Residents of the town of Bilozerske, Donetsk region, board a bus to evacuate following a Russian strike on 12 August 2025. Photo: Genya SAVILOV / AFP / Scanpix

Ukraine evacuated some 7,000 civilians from frontline territories in its eastern Donetsk region on Thursday, a source with ties to the regional authorities has told Novaya Gazeta Europe.

Most of the roads and checkpoints in the Donetsk region population centres most affected by Russian shelling — Dobropillya, Slovyansk, Kramatorsk and Druzhkivka — have been covered with anti-drone nets to protect against Russian attacks, the source added.

Approximately 80,000 people are currently estimated to reside in Kramatorsk, the largest city in the Ukrainian-controlled part of the Donetsk region — less than half its pre-war population of 200,000 — and up to 40,000 more are believed to reside in neighbouring Slovyansk.

Meanwhile, nearly all civilians have now left the cities of Kostyantinovka and Pokrovsk, which are the closest to the frontline.
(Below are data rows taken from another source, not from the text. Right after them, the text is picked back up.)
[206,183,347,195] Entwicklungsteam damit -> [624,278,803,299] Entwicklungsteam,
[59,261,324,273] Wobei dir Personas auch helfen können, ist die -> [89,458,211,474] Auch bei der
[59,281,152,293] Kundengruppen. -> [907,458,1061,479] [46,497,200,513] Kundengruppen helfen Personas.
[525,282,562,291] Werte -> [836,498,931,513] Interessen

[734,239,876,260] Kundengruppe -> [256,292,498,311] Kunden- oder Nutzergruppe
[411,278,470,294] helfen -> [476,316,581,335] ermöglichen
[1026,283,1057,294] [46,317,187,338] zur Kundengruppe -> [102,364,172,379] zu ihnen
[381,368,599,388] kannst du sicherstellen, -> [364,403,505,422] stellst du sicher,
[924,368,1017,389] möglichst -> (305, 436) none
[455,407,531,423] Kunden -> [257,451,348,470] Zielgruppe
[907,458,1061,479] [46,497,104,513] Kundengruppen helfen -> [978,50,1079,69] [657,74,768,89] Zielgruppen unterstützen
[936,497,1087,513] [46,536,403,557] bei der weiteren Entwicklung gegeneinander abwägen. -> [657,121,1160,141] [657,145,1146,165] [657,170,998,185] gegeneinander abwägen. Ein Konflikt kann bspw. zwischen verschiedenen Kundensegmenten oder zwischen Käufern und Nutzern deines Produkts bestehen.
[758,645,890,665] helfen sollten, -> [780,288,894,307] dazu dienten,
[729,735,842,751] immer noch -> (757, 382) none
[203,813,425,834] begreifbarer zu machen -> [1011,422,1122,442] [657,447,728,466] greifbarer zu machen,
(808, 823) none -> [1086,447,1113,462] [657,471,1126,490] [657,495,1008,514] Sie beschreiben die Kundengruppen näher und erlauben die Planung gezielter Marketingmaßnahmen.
Pokrovsk is currently considered to be the most dangerous conflict hotspot and, according to military experts who spoke to Novaya Gazeta Europe earlier this month, is the city most at risk of being abandoned by the Armed Forces of Ukraine in the coming months. 
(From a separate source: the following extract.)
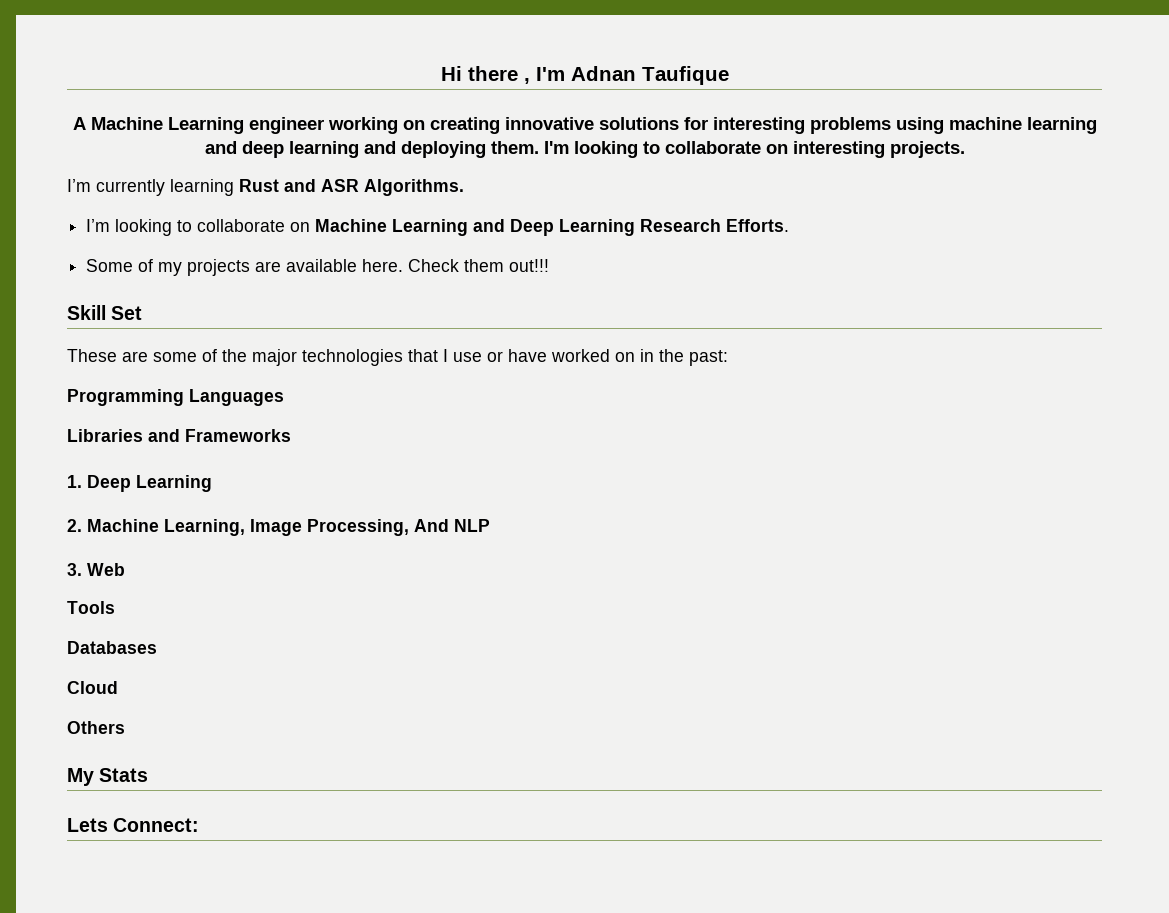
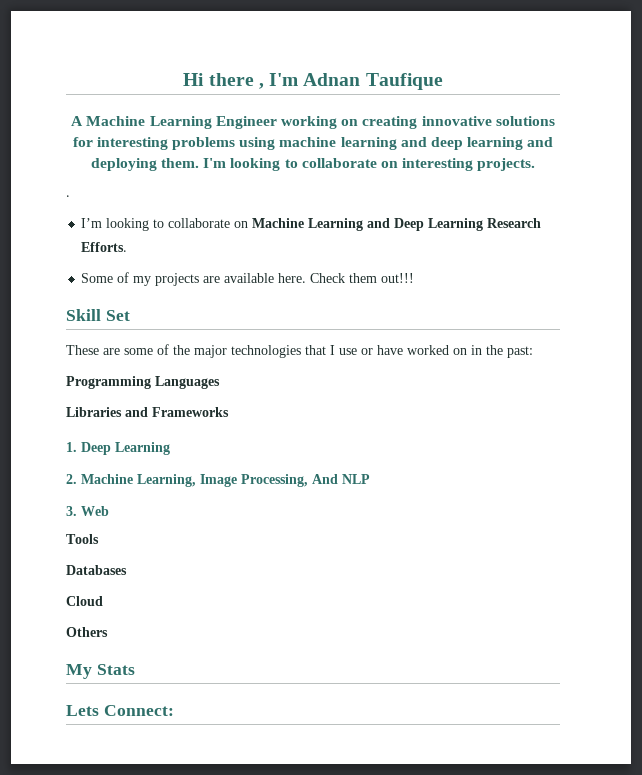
[248,117,324,134] engineer -> [215,116,277,129] Engineer
[67,179,464,196] I’m currently learning Rust and ASR Algorithms. -> [66,195,70,197] .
On Thursday, Donetsk region Governor Vadym Filashkin announced that the local authorities would forcibly evacuate families with children from the city of Druzhkivka and its surrounding villages as Russian forces continued their advance, estimating that at least 1,800 children were still living in the area.

The evacuation of Donetsk region residents was announced on the eve of the summit between Vladimir Putin and US President Donald Trump in Alaska on Friday, during which Putin reportedly demanded that Ukraine hand the entire Donetsk region over to Russia as a prerequisite for a peace deal.

Kyiv has repeatedly stressed that ceding any Ukrainian territory to Russia would be unconstitutional, with Ukrainian President Volodymyr Zelensky reiterating on Monday that any peace deal must be “lasting” to prevent Russia attacking again.

Arriving in Washington to meet with Trump at the White House, Zelensky said that any peace deal Kyiv could agree to must differ from the previous status quo “when Ukraine was forced to give up Crimea and part of our East — part of Donbas — and Putin simply used it as a springboard for a new attack.”